Scientists head to Pine Island Glacier for new research season
A team of twelve scientists and support staff has arrived on Pine Island Glacier in West Antarctica in the second stage of an ambitious research project to investigate why the glacier is retreating faster than any other in the world.
Funded by the Natural Environment Research Council, the iSTAR programme brings together leading scientists from eleven UK universities as well as from the British Antarctic Survey (BAS).
Dr Andy Smith from BAS says:
“This is our second season on the ice and we have an exciting challenge ahead. We are trying to find out how much ice is being lost into the ocean and what this means for future sea level rise. Satellite data can tell us a lot but we do need to use ocean measurements and ground-based technologies to get a clearer picture of what’s going on. We need to be able to be able to distinguish changes in ice density from changes in ice mass; and we need to understand how ice is affected by the motion of the underlying solid Earth beneath it.”
During the next 10 weeks the team will travel across the ice making a series of ice-based measurements as they go. Data captured using a neutron probe, ice core drilling and GPS measurements will help reconstruct the ‘missing’ data from two decades of satellite measurements.
These combined data will help unravel uncertainties in projections for the future sea level rise.
An advance party of field assistants and engineers arrived on location in October to dig out the tractors, caboose and other equipment. The area was covered by deep snow that had built up since last January after they had completed the first overland traverse. The tractors survived the harsh winter relatively unscathed due to the fact they were left parked on high berms (snow mounds).
Damon Davies, of the University of Edinburgh, will deploy a neutron probe to measure the density of the surface snow layers. He says:
“We will drill a series of 10 metre deep holes to lower the probe into. We will then measure the hydrogen content of the snow to get an idea of its density. Fast neutrons emitted from a radioactive source in the probe interact with the hydrogen atoms in the snow. The neutrons scatter as they bounce off the hydrogen and some are captured by the probe.”

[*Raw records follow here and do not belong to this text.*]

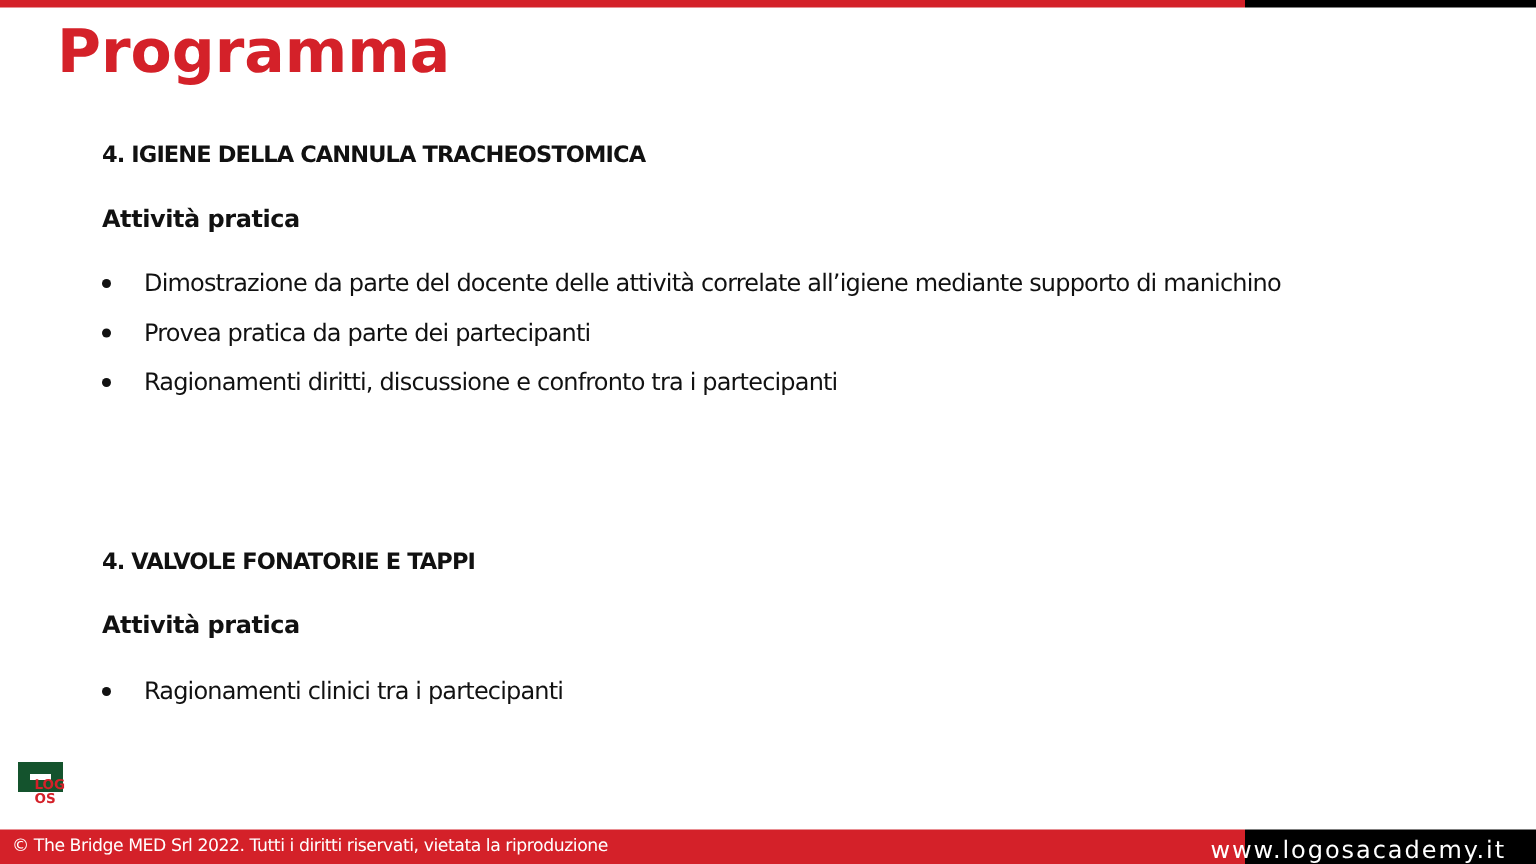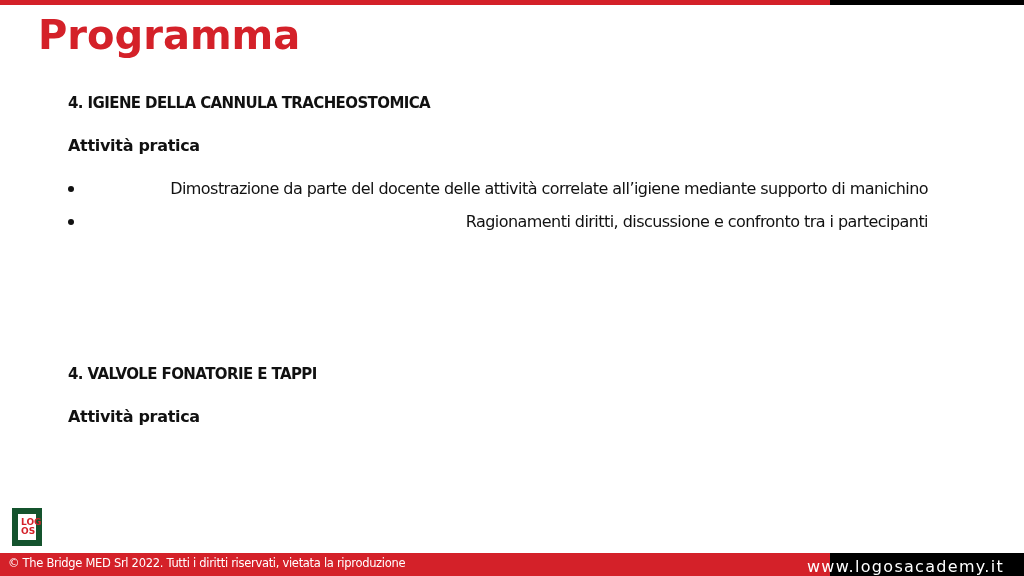"Dimostrazione da parte del docente" ul.bullets { text-align: right -> none }
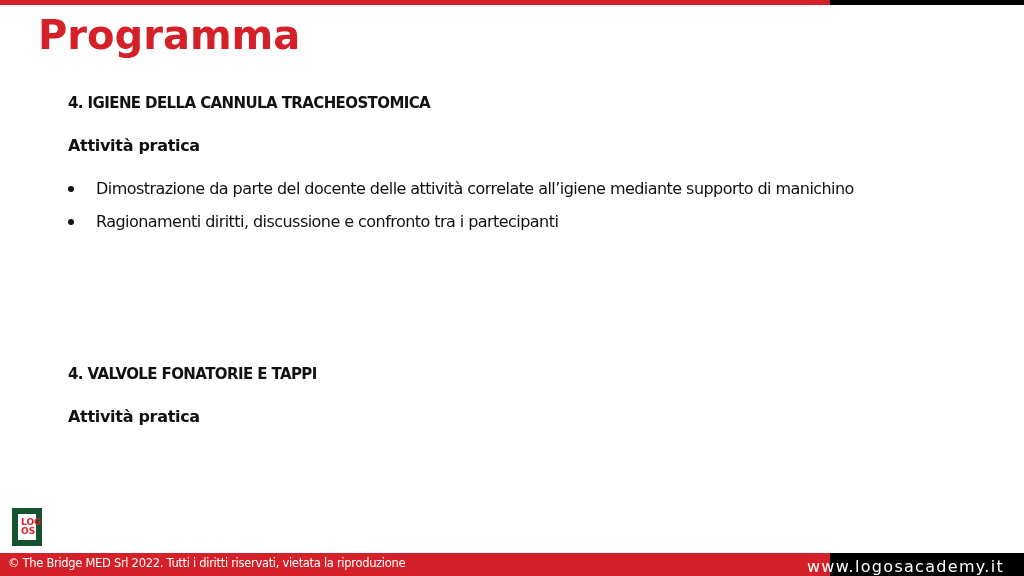"Provea pratica da parte dei" li { html: none -> <li><span></span><span>Provea pratica da parte dei partecipanti</span></li> }
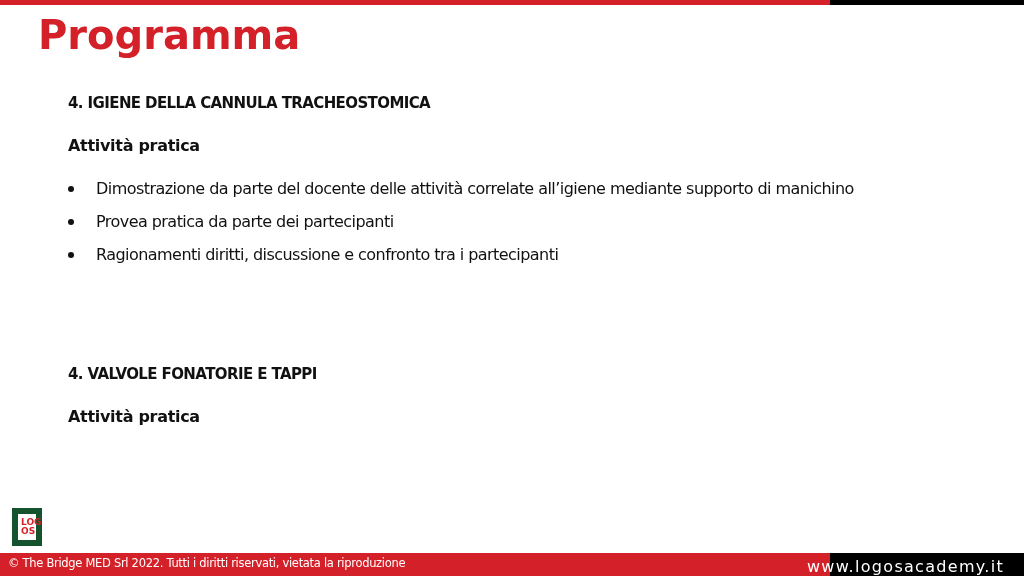"Ragionamenti clinici tra i partecipanti" li { html: none -> <li><span></span><span>Ragionamenti clinici tra i partecipanti</span></li> }
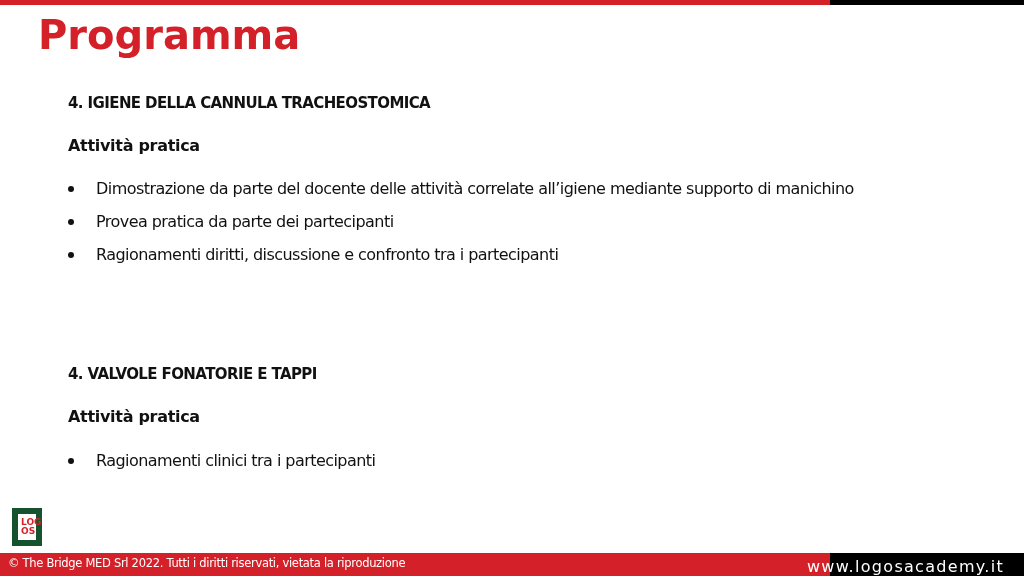"LOG" .logo { border: 6px solid #14532d -> 8px solid #14532d; height: 38px -> 20px }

Robert Mulvaney, from BAS, leads the team that will extract ten 50 metre ice cores. He says:
“When we analyse the particles and water content of these ice cores back in our Cambridge labs we will see the snow accumulation over the past one hundred years or so and get clues about the atmosphere at the time the snow fell.”
Alex Brisbourne and his team will capture seismic data at seven sites on the Glacier. This involves drilling holes into the ice which are then loaded with explosives. When these detonate, the echoes from below are recorded which give an indication of the bedrock directly under the ice.
GPS receivers that were installed last season along the glacier will be dug up and collected as the traverse revisits each site. These record signals from satellites and the data stored in them should be able to determine how much the glacier has moved over the twelve months.
Science leader Andy Smith says:
“It’s an exciting time for the iSTAR programme as a new team prepares to head south to Antarctica. For some of the team, it will be their first time on the continent. From a scientific point of view, it will be really interesting to see what readings we get from the twelve GPS stations we left on the glacier last year. This data will help us determine how fast the glacier is moving towards the sea.”
The mission is due to be completed in January 2015.